━━ Dataset

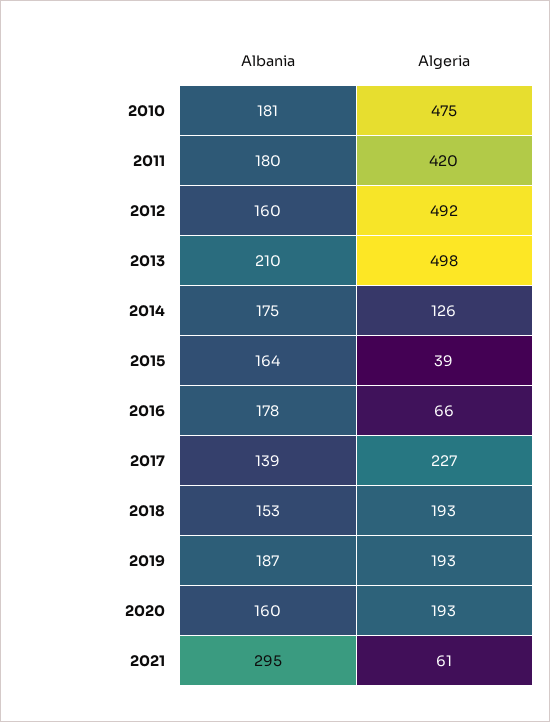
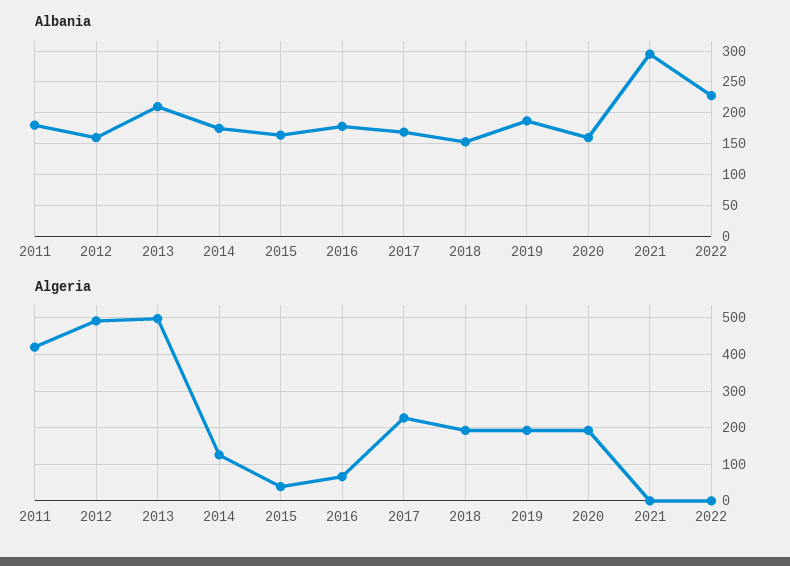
Albania, 2010: 181 -> none
Algeria, 2010: 475 -> none
Albania, 2017: 139 -> 170
Algeria, 2021: 61 -> 0
Albania, 2022: none -> 230
Algeria, 2022: none -> 0

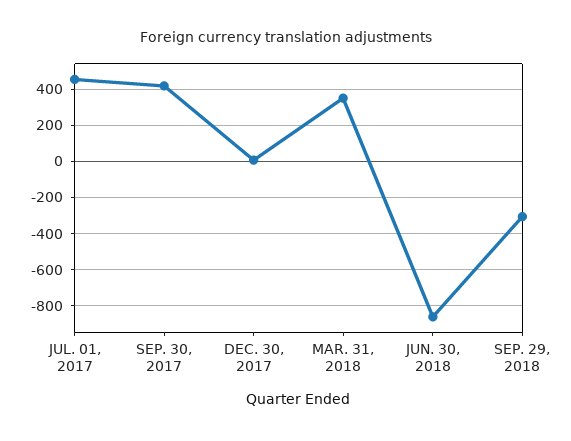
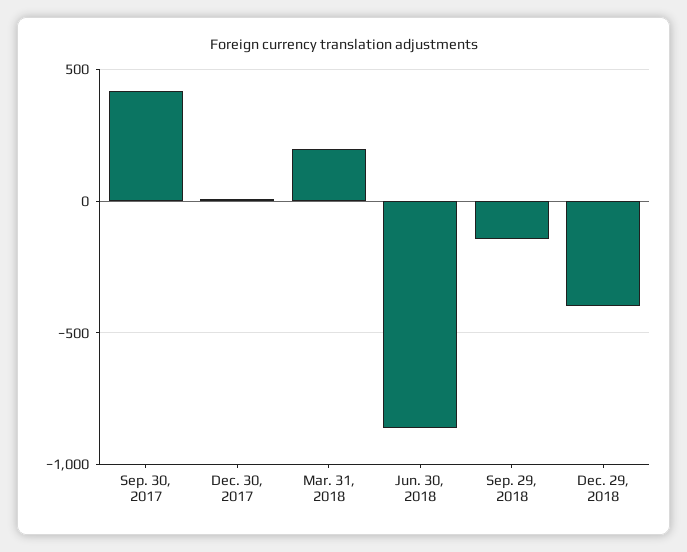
JUL. 01, 2017: 450 -> none
MAR. 31, 2018: 350 -> 200
SEP. 29, 2018: -300 -> -150
Dec. 29, 2018: none -> -400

━━━━

Your task:
Could you retype the whole listing word for word, minus its pictures?

Answer area:
Albania, 2010: 181 -> none
Algeria, 2010: 475 -> none
Albania, 2017: 139 -> 170
Algeria, 2021: 61 -> 0
Albania, 2022: none -> 230
Algeria, 2022: none -> 0

JUL. 01, 2017: 450 -> none
MAR. 31, 2018: 350 -> 200
SEP. 29, 2018: -300 -> -150
Dec. 29, 2018: none -> -400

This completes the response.